WHAT THE EXERCISE ASKS:
Restate every record that follows, keeping it exact.
╭─ SUPPLIED INFORMATION
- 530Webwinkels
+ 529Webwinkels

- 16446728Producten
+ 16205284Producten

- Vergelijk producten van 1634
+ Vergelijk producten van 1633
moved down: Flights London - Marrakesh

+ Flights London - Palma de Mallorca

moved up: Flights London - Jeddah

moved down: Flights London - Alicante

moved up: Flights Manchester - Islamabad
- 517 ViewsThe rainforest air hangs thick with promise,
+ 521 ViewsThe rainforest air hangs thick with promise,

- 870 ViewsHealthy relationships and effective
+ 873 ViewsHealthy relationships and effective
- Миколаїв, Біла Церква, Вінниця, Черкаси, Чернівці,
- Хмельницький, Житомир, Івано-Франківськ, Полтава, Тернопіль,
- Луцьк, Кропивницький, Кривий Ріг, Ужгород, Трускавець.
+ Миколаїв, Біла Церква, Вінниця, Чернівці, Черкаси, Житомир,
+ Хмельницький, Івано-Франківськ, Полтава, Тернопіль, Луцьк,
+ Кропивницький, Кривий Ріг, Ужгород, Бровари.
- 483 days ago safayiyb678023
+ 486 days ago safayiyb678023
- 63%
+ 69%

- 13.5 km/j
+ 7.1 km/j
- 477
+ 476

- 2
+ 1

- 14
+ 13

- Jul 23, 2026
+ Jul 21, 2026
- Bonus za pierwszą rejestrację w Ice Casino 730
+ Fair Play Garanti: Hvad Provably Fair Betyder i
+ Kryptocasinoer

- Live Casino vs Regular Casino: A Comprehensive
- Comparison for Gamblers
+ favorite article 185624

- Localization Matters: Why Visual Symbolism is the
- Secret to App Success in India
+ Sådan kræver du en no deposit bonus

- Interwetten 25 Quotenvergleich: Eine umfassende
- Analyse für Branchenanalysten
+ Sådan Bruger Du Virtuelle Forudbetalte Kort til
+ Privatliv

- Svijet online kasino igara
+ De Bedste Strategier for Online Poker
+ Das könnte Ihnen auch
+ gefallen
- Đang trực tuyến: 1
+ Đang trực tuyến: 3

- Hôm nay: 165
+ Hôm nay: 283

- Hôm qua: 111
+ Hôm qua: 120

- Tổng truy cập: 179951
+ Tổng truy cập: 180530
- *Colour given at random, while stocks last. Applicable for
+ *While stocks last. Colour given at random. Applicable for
╰─
PROBLEM SOLUTION:
- 530Webwinkels
+ 529Webwinkels

- 16446728Producten
+ 16205284Producten

- Vergelijk producten van 1634
+ Vergelijk producten van 1633
moved down: Flights London - Marrakesh

+ Flights London - Palma de Mallorca

moved up: Flights London - Jeddah

moved down: Flights London - Alicante

moved up: Flights Manchester - Islamabad
- 517 ViewsThe rainforest air hangs thick with promise,
+ 521 ViewsThe rainforest air hangs thick with promise,

- 870 ViewsHealthy relationships and effective
+ 873 ViewsHealthy relationships and effective
- Миколаїв, Біла Церква, Вінниця, Черкаси, Чернівці,
- Хмельницький, Житомир, Івано-Франківськ, Полтава, Тернопіль,
- Луцьк, Кропивницький, Кривий Ріг, Ужгород, Трускавець.
+ Миколаїв, Біла Церква, Вінниця, Чернівці, Черкаси, Житомир,
+ Хмельницький, Івано-Франківськ, Полтава, Тернопіль, Луцьк,
+ Кропивницький, Кривий Ріг, Ужгород, Бровари.
- 483 days ago safayiyb678023
+ 486 days ago safayiyb678023
- 63%
+ 69%

- 13.5 km/j
+ 7.1 km/j
- 477
+ 476

- 2
+ 1

- 14
+ 13

- Jul 23, 2026
+ Jul 21, 2026
- Bonus za pierwszą rejestrację w Ice Casino 730
+ Fair Play Garanti: Hvad Provably Fair Betyder i
+ Kryptocasinoer

- Live Casino vs Regular Casino: A Comprehensive
- Comparison for Gamblers
+ favorite article 185624

- Localization Matters: Why Visual Symbolism is the
- Secret to App Success in India
+ Sådan kræver du en no deposit bonus

- Interwetten 25 Quotenvergleich: Eine umfassende
- Analyse für Branchenanalysten
+ Sådan Bruger Du Virtuelle Forudbetalte Kort til
+ Privatliv

- Svijet online kasino igara
+ De Bedste Strategier for Online Poker
+ Das könnte Ihnen auch
+ gefallen
- Đang trực tuyến: 1
+ Đang trực tuyến: 3

- Hôm nay: 165
+ Hôm nay: 283

- Hôm qua: 111
+ Hôm qua: 120

- Tổng truy cập: 179951
+ Tổng truy cập: 180530
- *Colour given at random, while stocks last. Applicable for
+ *While stocks last. Colour given at random. Applicable for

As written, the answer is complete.